[Revision comparison data]
● ● ●

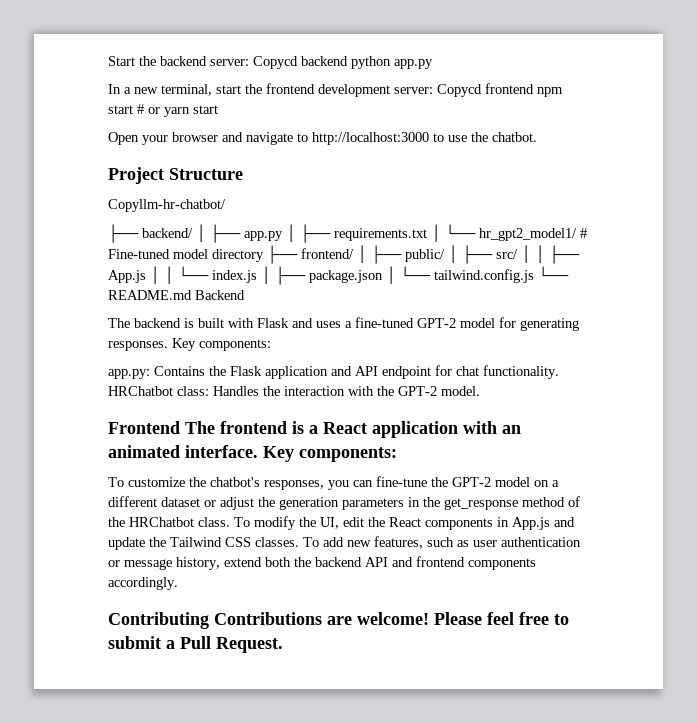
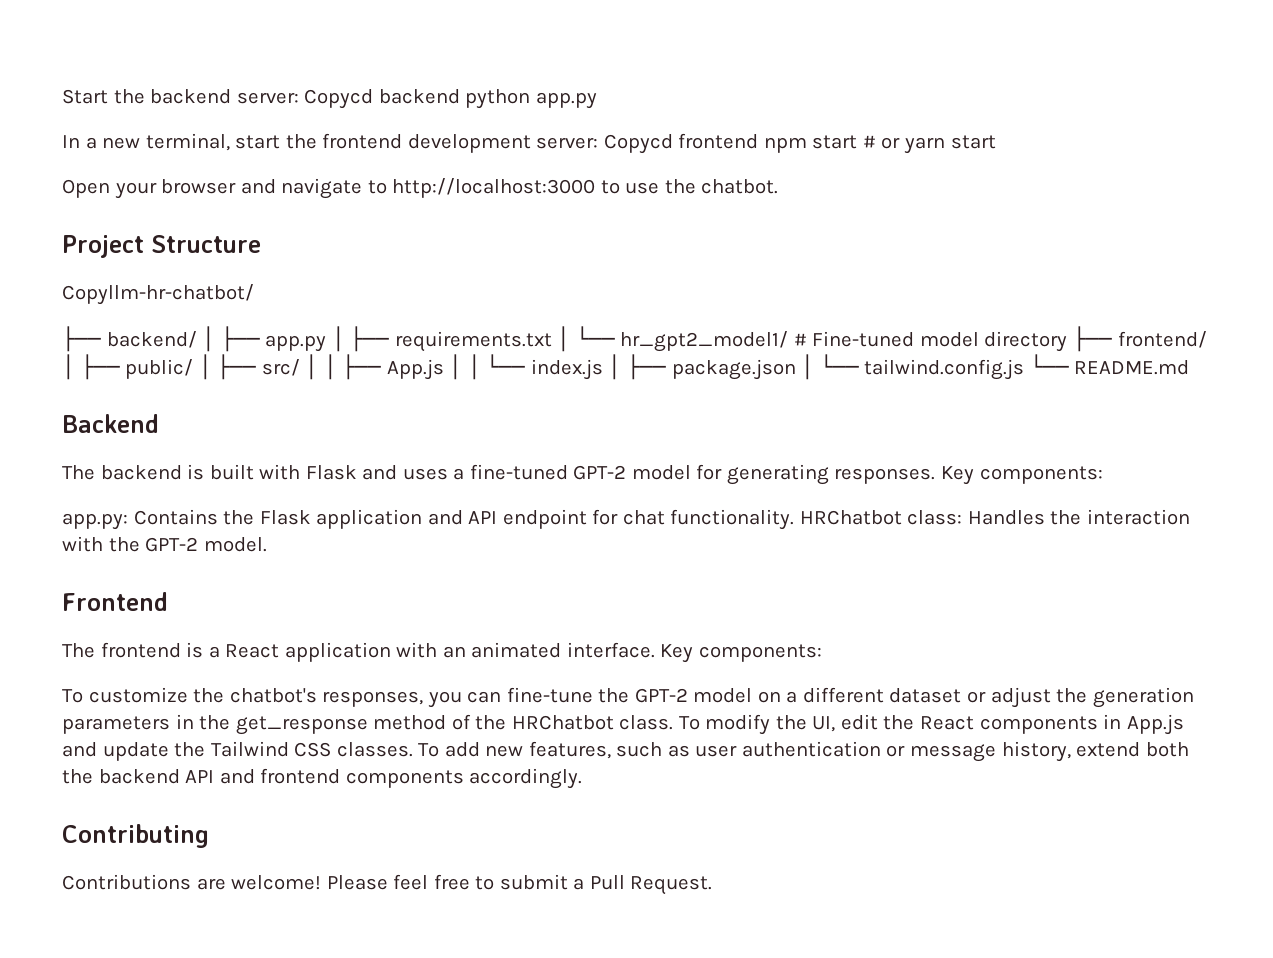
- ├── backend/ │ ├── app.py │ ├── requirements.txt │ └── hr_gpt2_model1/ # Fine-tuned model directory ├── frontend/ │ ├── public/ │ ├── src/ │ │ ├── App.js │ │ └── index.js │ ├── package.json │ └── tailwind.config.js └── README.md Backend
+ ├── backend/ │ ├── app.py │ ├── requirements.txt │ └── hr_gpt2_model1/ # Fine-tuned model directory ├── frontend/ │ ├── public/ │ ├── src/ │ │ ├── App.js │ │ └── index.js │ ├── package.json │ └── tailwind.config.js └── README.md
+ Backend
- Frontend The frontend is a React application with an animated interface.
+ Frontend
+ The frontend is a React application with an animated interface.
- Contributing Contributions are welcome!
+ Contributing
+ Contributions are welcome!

● ● ●

What you will do: From the first line to the last, repeat the records above exactly, leaving out the pictures.

Expected answer:
- ├── backend/ │ ├── app.py │ ├── requirements.txt │ └── hr_gpt2_model1/ # Fine-tuned model directory ├── frontend/ │ ├── public/ │ ├── src/ │ │ ├── App.js │ │ └── index.js │ ├── package.json │ └── tailwind.config.js └── README.md Backend
+ ├── backend/ │ ├── app.py │ ├── requirements.txt │ └── hr_gpt2_model1/ # Fine-tuned model directory ├── frontend/ │ ├── public/ │ ├── src/ │ │ ├── App.js │ │ └── index.js │ ├── package.json │ └── tailwind.config.js └── README.md
+ Backend
- Frontend The frontend is a React application with an animated interface.
+ Frontend
+ The frontend is a React application with an animated interface.
- Contributing Contributions are welcome!
+ Contributing
+ Contributions are welcome!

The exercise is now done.